--- Required work ---
Return the data below exactly, but only from the line containing "subtotal: 648.99 -> 471.31" through the line containing "total: 741.25 -> 546.69", with both of those lines included.

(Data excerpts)
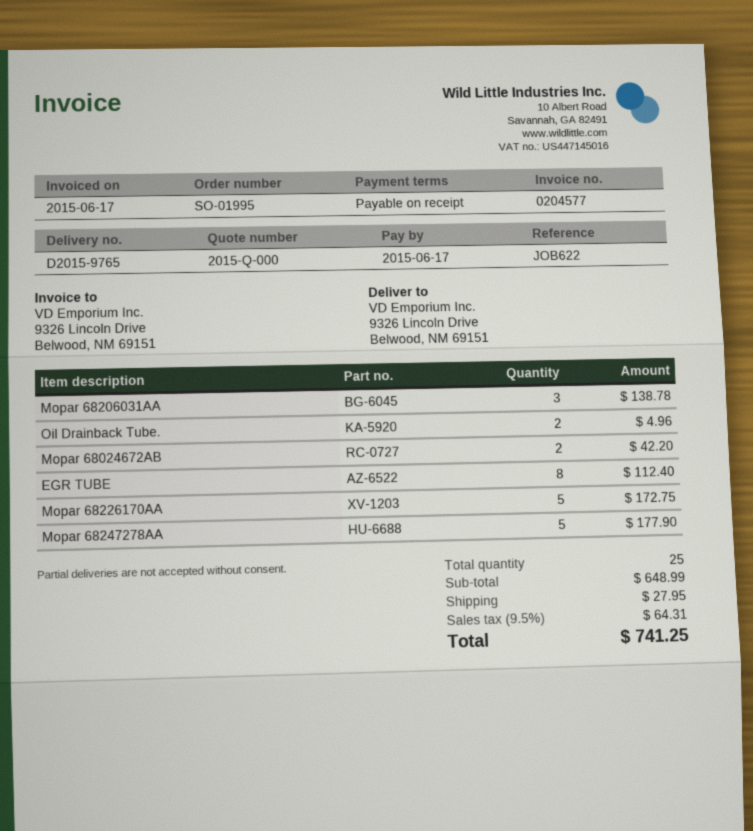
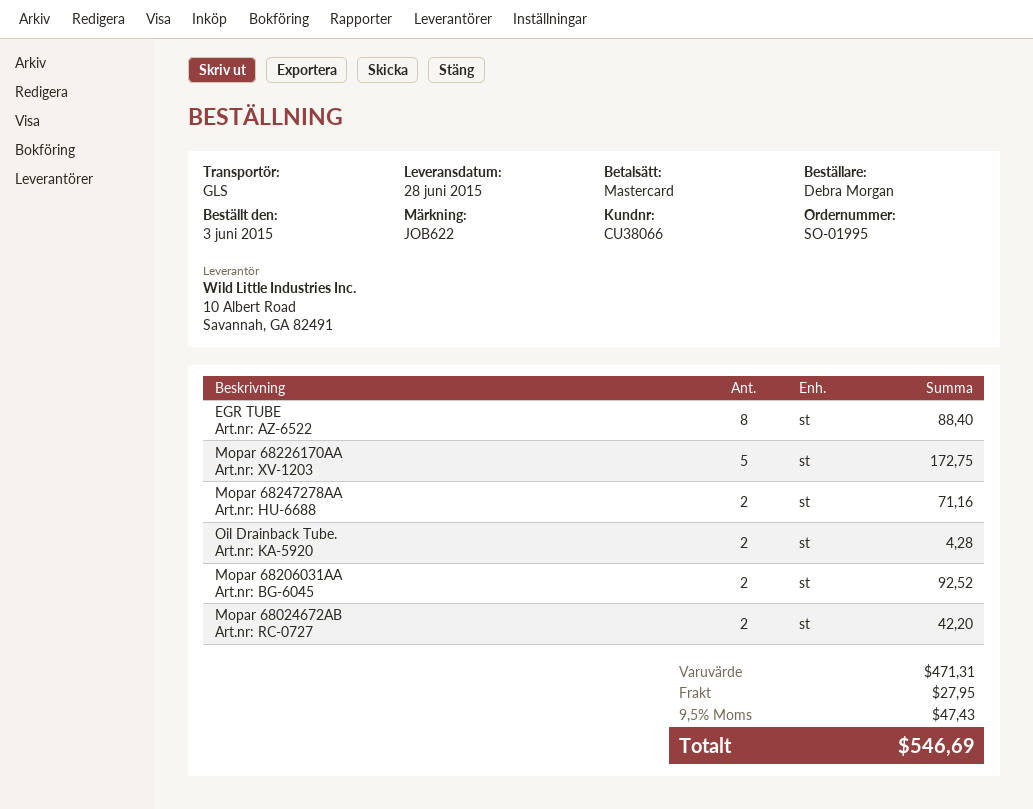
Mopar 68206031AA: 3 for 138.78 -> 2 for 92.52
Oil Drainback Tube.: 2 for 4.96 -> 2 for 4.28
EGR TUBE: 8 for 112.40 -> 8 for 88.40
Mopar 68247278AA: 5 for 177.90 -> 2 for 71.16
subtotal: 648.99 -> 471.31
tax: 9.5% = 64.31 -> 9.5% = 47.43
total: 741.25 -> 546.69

---

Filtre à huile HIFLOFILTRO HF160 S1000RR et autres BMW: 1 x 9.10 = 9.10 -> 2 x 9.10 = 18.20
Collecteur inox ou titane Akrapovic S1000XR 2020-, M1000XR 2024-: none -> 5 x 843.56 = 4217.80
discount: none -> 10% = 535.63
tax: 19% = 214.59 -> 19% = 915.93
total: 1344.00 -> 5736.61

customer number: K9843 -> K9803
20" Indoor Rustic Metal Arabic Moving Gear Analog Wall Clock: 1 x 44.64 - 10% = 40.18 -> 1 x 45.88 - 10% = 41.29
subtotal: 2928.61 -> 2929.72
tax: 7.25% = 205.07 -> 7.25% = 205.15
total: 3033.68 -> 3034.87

--- Task result ---
subtotal: 648.99 -> 471.31
tax: 9.5% = 64.31 -> 9.5% = 47.43
total: 741.25 -> 546.69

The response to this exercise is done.